[Modification records]
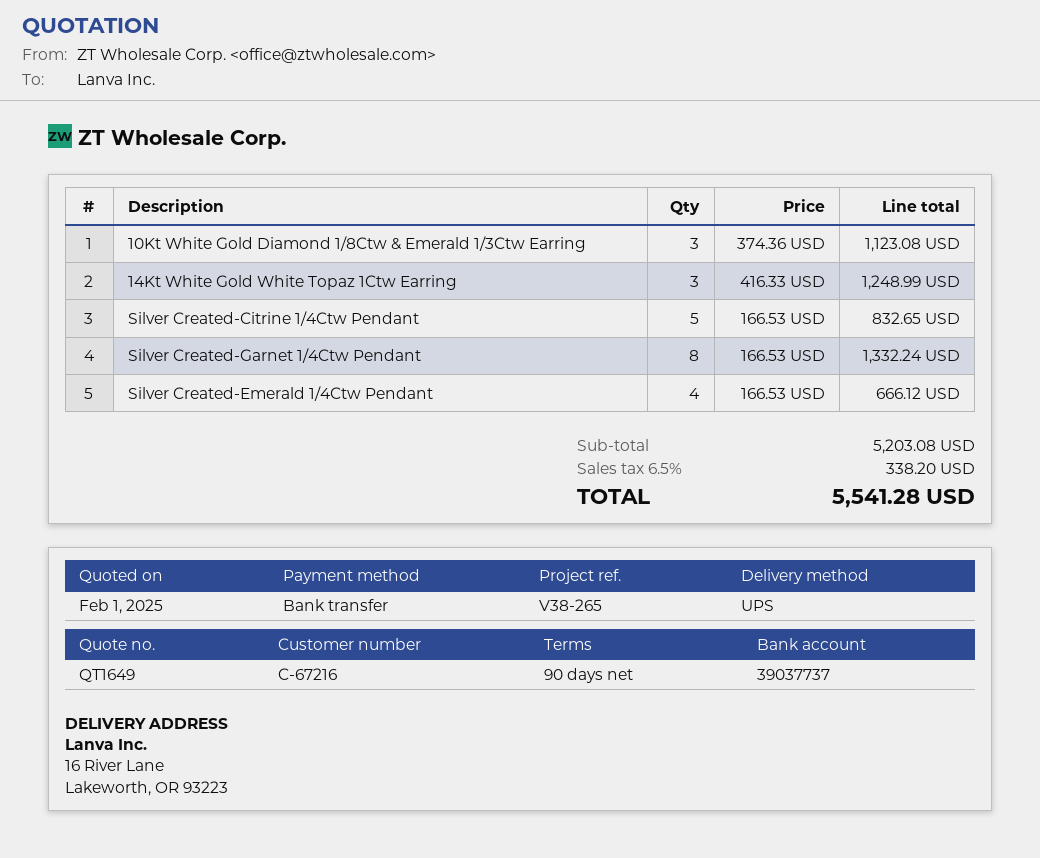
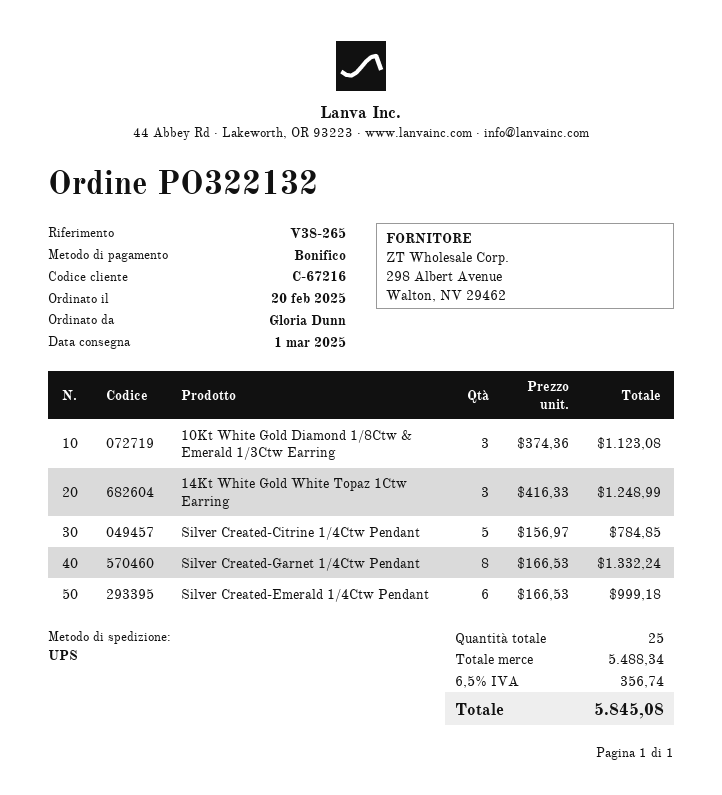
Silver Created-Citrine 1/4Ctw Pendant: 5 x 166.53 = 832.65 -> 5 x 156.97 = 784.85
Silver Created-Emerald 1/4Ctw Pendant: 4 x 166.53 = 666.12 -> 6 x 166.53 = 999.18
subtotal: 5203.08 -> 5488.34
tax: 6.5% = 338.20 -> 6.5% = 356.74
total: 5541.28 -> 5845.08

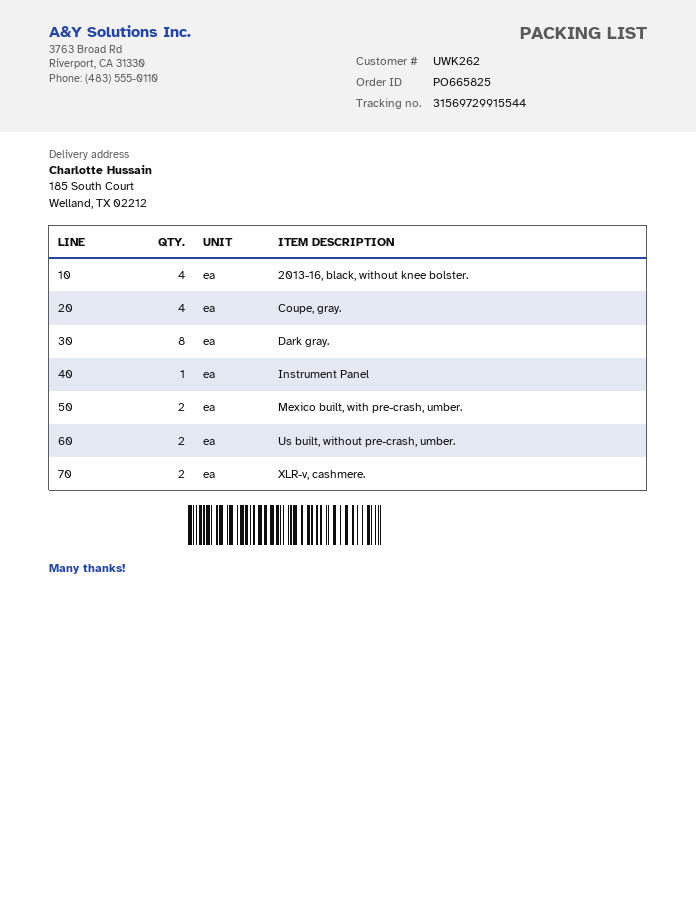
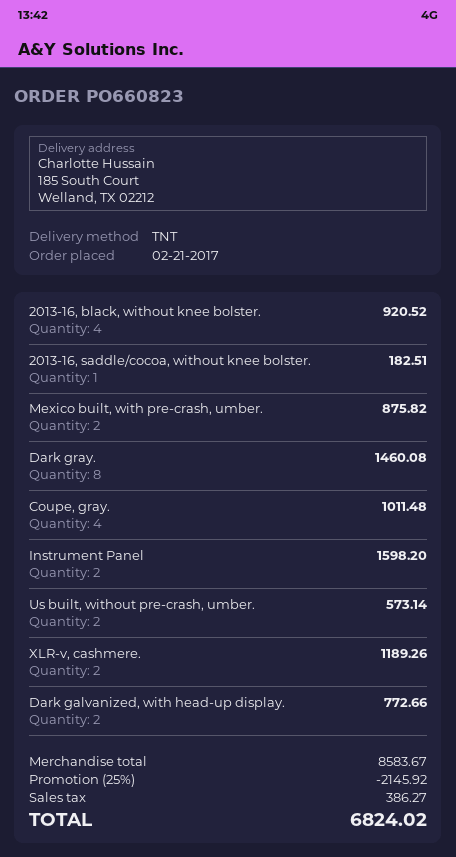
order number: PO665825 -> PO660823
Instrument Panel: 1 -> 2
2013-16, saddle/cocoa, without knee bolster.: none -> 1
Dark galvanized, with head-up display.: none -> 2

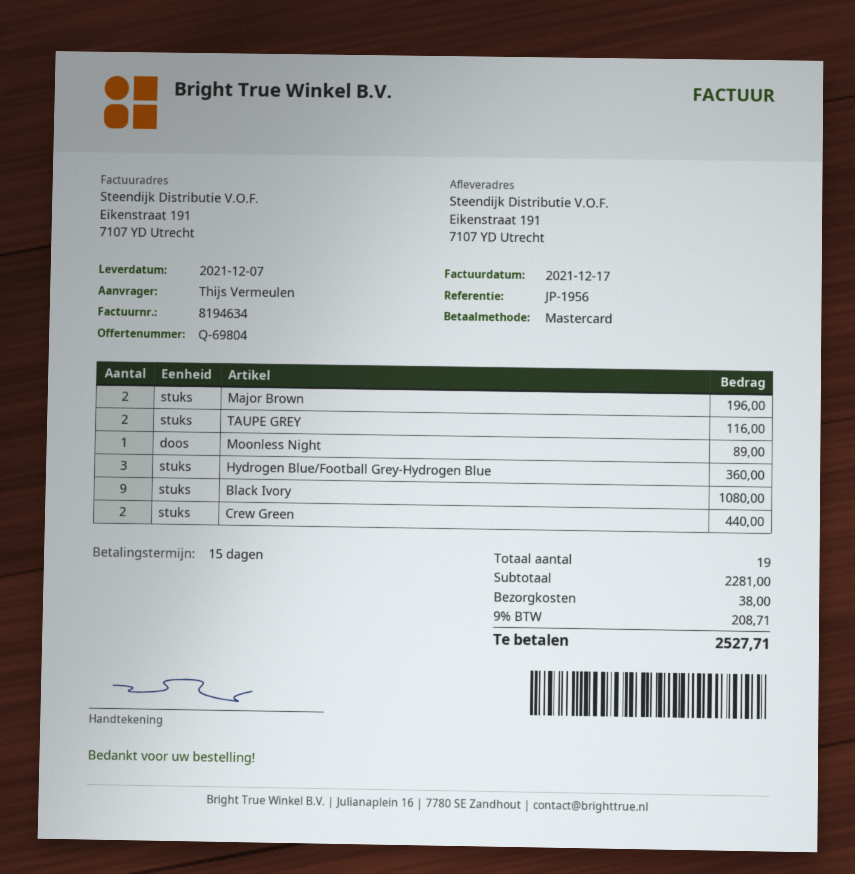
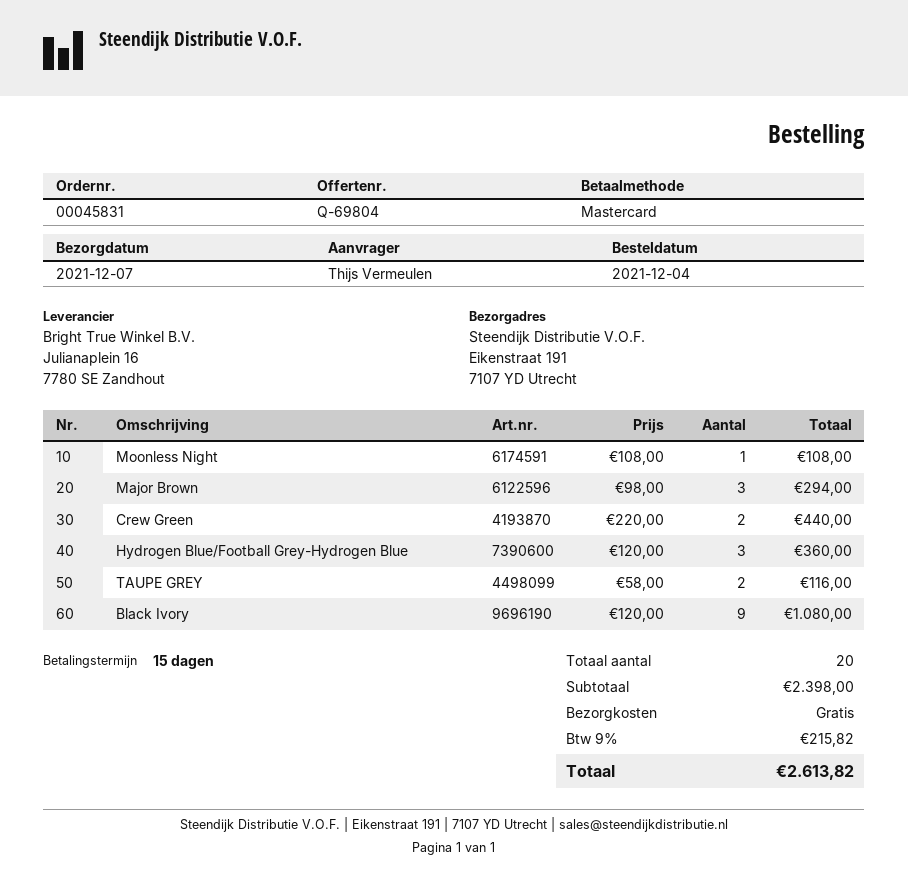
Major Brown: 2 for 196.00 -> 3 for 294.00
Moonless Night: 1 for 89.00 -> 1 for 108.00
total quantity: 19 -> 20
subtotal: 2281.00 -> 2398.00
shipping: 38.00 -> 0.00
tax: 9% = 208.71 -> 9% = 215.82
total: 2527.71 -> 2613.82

**EXERCISE AIM**
All of the data gets printed again exactly; the pictures do not.

**WRITTEN SOLUTION**
Silver Created-Citrine 1/4Ctw Pendant: 5 x 166.53 = 832.65 -> 5 x 156.97 = 784.85
Silver Created-Emerald 1/4Ctw Pendant: 4 x 166.53 = 666.12 -> 6 x 166.53 = 999.18
subtotal: 5203.08 -> 5488.34
tax: 6.5% = 338.20 -> 6.5% = 356.74
total: 5541.28 -> 5845.08

order number: PO665825 -> PO660823
Instrument Panel: 1 -> 2
2013-16, saddle/cocoa, without knee bolster.: none -> 1
Dark galvanized, with head-up display.: none -> 2

Major Brown: 2 for 196.00 -> 3 for 294.00
Moonless Night: 1 for 89.00 -> 1 for 108.00
total quantity: 19 -> 20
subtotal: 2281.00 -> 2398.00
shipping: 38.00 -> 0.00
tax: 9% = 208.71 -> 9% = 215.82
total: 2527.71 -> 2613.82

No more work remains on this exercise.